What goes on at your place leaves him/her saying randomly to unsuspecting people out there the things that he/she wants to say at your house but does not want to come off as a jerk . . Someone honks and screams for him/her to go and get out of their way, he/she sticks his/her fist out of the window and yells “well, your real father/mother isn’t here, now is he/she?”….
This person does not hate or even much dislike your children. Just has no place being their corrector or guide in life, until the relationship says otherwise. your child knows this. Your child however does not know how to be around non-authoritative adults. So…. The exploit begins.
Your child won’t do this?
I don’t care what you believe your child will or won’t do. Unless your child is a moron who does not check things out and check use and abilities, then maybe you are right. If your child is smart enough to check things out, your child will do this.

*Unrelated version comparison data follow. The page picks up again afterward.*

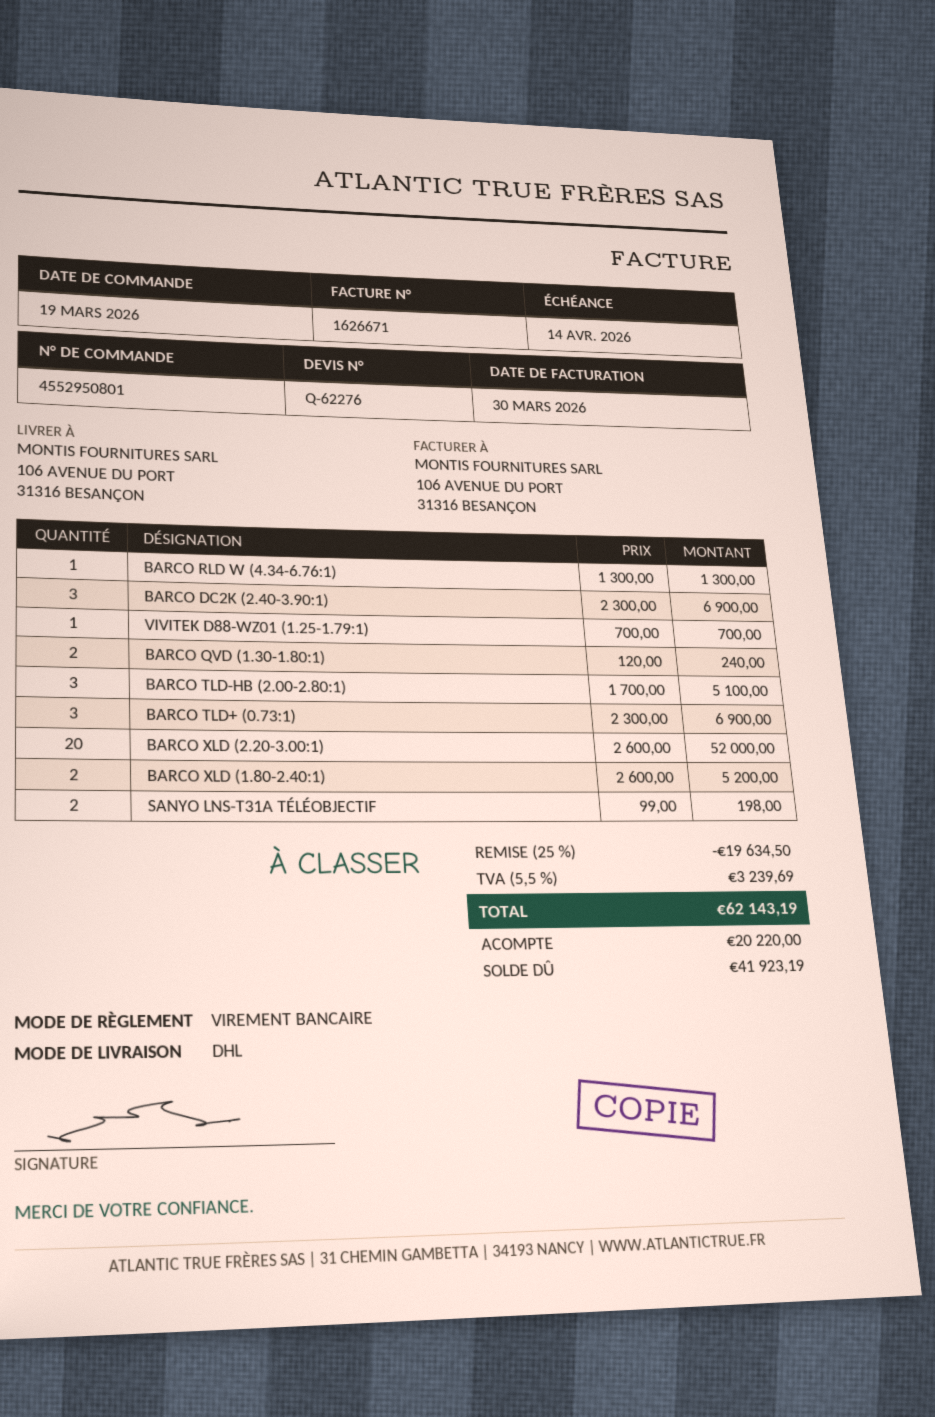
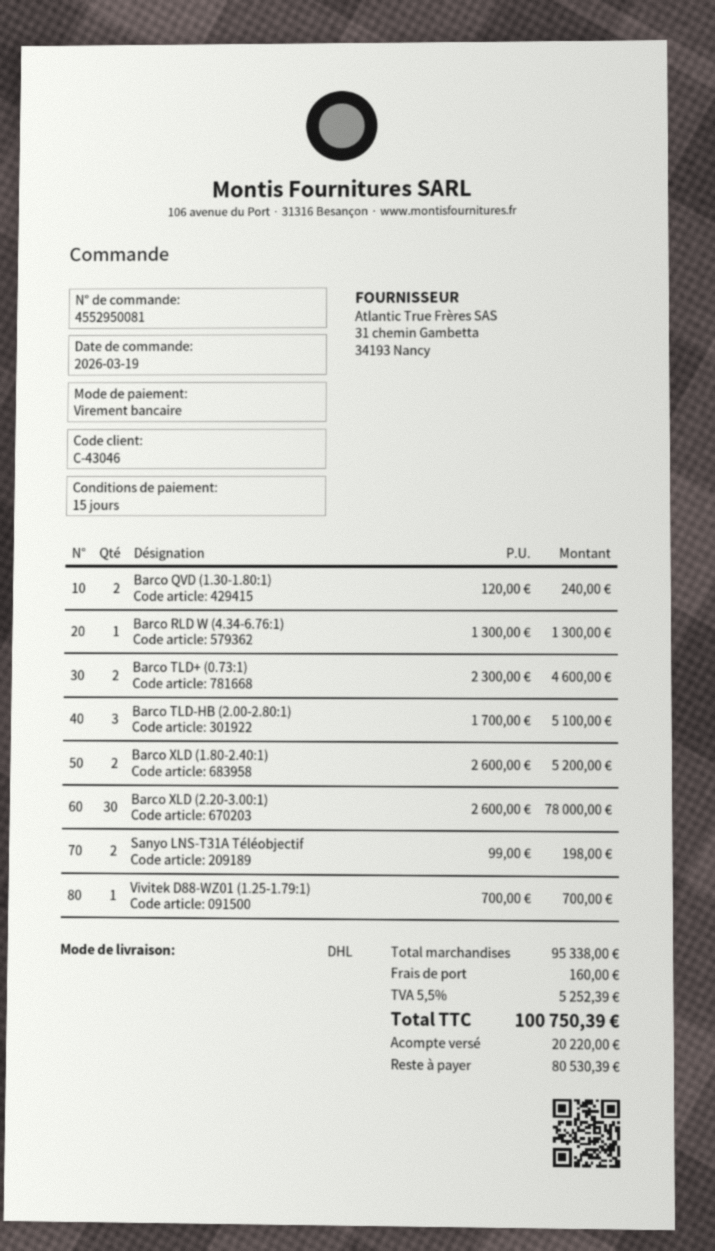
order number: 4552950801 -> 4552950081
BARCO DC2K (2.40-3.90:1): 3 x 2300.00 = 6900.00 -> none
BARCO TLD+ (0.73:1): 3 x 2300.00 = 6900.00 -> 2 x 2300.00 = 4600.00
BARCO XLD (2.20-3.00:1): 20 x 2600.00 = 52000.00 -> 30 x 2600.00 = 78000.00
discount: 25% = 19634.50 -> none
shipping: none -> 160.00
tax: 5.5% = 3239.69 -> 5.5% = 5252.39
total: 62143.19 -> 100750.39
balance: 41923.19 -> 80530.39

Do not make the new man or woman in your life wait their turn for food. Do not make your child wait their turn for food. If you made dinner, then you make the plates in the proportions you think are fair. So no one has to think or consider their value in your life. You have your value, just don’t express it. You love one more than the other? that’s fine. Do not express it. “I love you” is all that should matter.
Introducing your kids could leave them having to break up with the person you were dating, just as much as you have to break up with them. but by not letting the person in your life as much as possible, you are pretty much excluding them from the start.
By not allowing your kid to meet anyone you are seeing, could leave you looking lonelier than you may need to look. When you kid gets old he/she is going to think “Man…. mom/dad was pathetic”. and in a way you could be raising your kid (by default) to think that dating is pointless.